# Lecture: Formal Definition of Turing Machines

Now we get to the formal definition of Turing machines. The formal definition of Turing machines is much like the other machines we’ve seen so far: there’s a state diagram, a notion of transition, and other things that can happen during that transition. Let’s describe Turing machines by formal tuples the way we have before, so a Turing machine has:

• a finite set of states $Q$
• an input alphabet $\Sigma$
• a tape alphabet $\Gamma$ which must actually be a superset of $\Sigma$ this time because the only way we get input is off the tape. Since scratch paper can be blank, we also insist that $\sqcup$, the “blank” symbol, also be a part of the alphabet $\Gamma$.
• $\delta : Q \times \Gamma \to Q \times \Gamma \times \{L,R\}$ which we can read, in words, as saying that $\delta$ looks at the current state and the input in the cell of the tape that the reader is currently on, then moves to a new state, writes a new symbol onto to the tape, and then moves the head either left or right. Now, what if we don’t actually want to change the symbol on the tape? In that case, we should just write the same letter that was already there back down to the tape. We just, for simplicity of definition, insist that there be only one case for the type of the function rather than multiple possibilities. Similarly, we insist that we move left or right rather than allowing ourselves to stand still just because it simplifies definitions.
• a start state $q_0$
• an accept state $q_a$
• a reject state $q_r$

Note that for the first time we have an explicit reject and accept state. Huh, that might seem a bit odd actually. We’ll come back to that in a moment. Let’s also note that this is a deterministic definition. That might seem like a step back from the non-deterministic machines we’ve been considering the past few weeks, but the reality is that Turing machines have equal power when deterministic or non-deterministic. The only real difference is once we start talking about the efficiency of the machines, and then the distinction matters greatly. Putting all those issues aside, let’s figure out what it means for a Turing machine to compute. We’ll talk about configurations of Turing machines to do that. A configuration is a combination of a

• the current place of the reader
• the current state
• the state of the tape

Following Sipser a bit, we’ll say that a configuration $C_1$ yields a configuration $C_2$ if the Turing machine steps from $C_1$ to $C_2$ in a single step. Sipser says “can step from $C_1$ to $C_2$ in single step”, but the word can isn’t necessary at the moment since we’re dealing with only deterministic machines. There are no choices in this fascist model. We also should define the start configuration given a particular state of the tape $w$ : $(0 , q_0 , w)$. Here we’ll be using the fact that a state of the tape can also be read as a string that extends rightward from the start of the tape. We’ll also say that an accepting configuration is any triple $(n, q_a, w)$, i.e. one that has the accept state $q_a$ as its current state. We’ll similarly call a rejecting configuration any triple $(n, q_r, w)$.

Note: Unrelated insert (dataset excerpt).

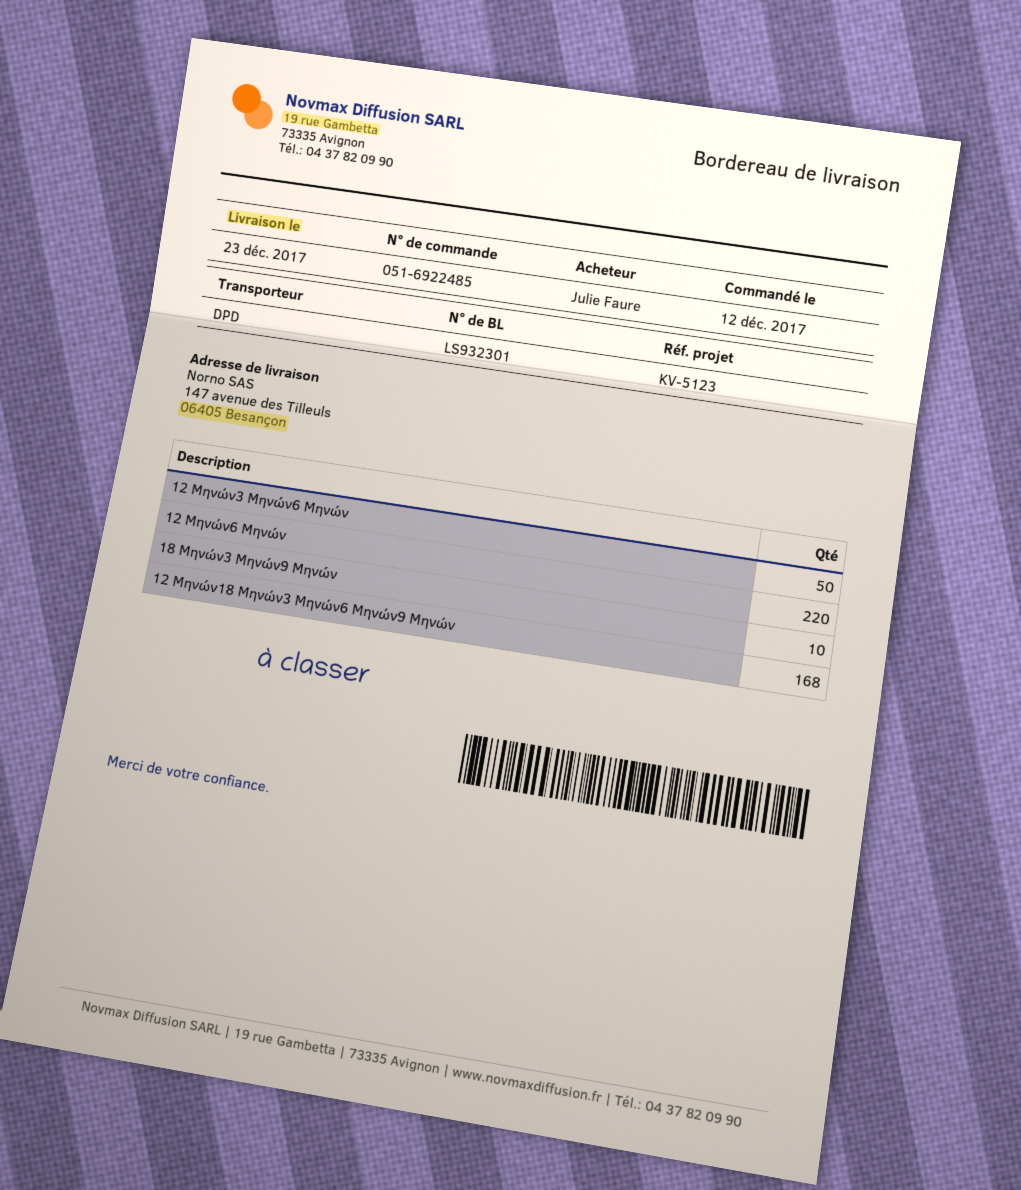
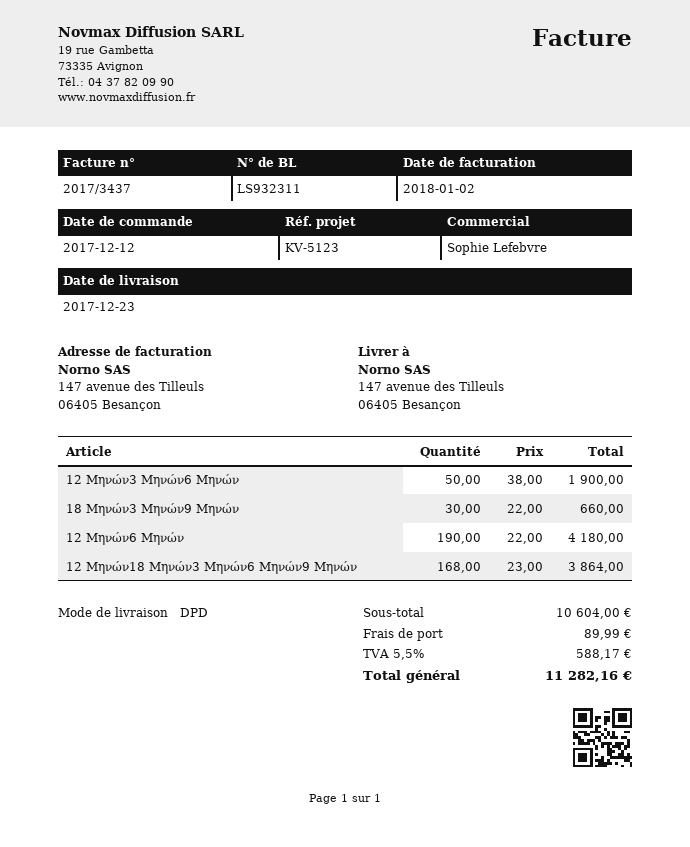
delivery note number: LS932301 -> LS932311
12 Μηνών6 Μηνών: 220 -> 190
18 Μηνών3 Μηνών9 Μηνών: 10 -> 30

Finally, we can say that a Turing Machine $M$ accepts a string $w$ when there exists a sequence of configurations $C_0 \ldots C_n$ such that

• $C_0$ is the start configuration for the string $w$
• for every $i$, $C_i$ yields $C_{i+1}$
• $C_n$ is an accepting configuration.

and we define a Turing machine $M$ rejecting $w$ when there exists a squence of configurations $C_0 \ldots C_n$ such that

• $C_0$ is the start configuration for the string $w$
• for every $i$, $C_i$ yields $C_{i+1}$
• $C_n$ is a rejecting configuration.

Okay, cool, we have our notion of computation now. Looking at these definitions, we can see that as soon as we hit an accepting configuration or a rejecting configuration then we’re done. This isn’t like a PDA or NFA where we can be in an accepting state and then move out of the accepting state when attempting to process more input.

Perhaps you find this unsatisfactory: maybe you want there to be some notion of being “done” with the input in order to accept, the same way we could think of our previous machines as having an input buffer it consumes. Well this goes back to the inspiration for Turing machines: working out calculations with pen and paper. Think of taking a midterm: you have space in which you’re performing the work for the problem, and you don’t erase it all before you call it done and hand it in. That’s what we’re doing here with Turing machines. We could require that the tape be blank and the head reset in order to accept, but that would just involve taking ordinary Turing machines and then adding a couple of extra states to handle the cleanup. So let’s just skip all of that and say that accepts are accepts, and rejects are rejects, much like what scripture tells us. (My apologies, but once a southern Christian, always with the bad jokes)

Alright, we can’t avoid the question any longer, can we? Just why exactly do we need both an accept state and a reject state, when we could always have “reject” be the abscence of acceptance before? Let us consider a Turing machine with the following transition function

• $\delta (q_0,a) = (q_0,a,R)$ for all characters in the alphabet $a$

What does this do, in words? Gosh, it looks like it will just ignore the input and move the head to the right, forever. That means it will never halt. What about all that business of saying that computation should be done in finite time? Have I been lying this entire time? Let us say that I have been subtly simplifying a question all along.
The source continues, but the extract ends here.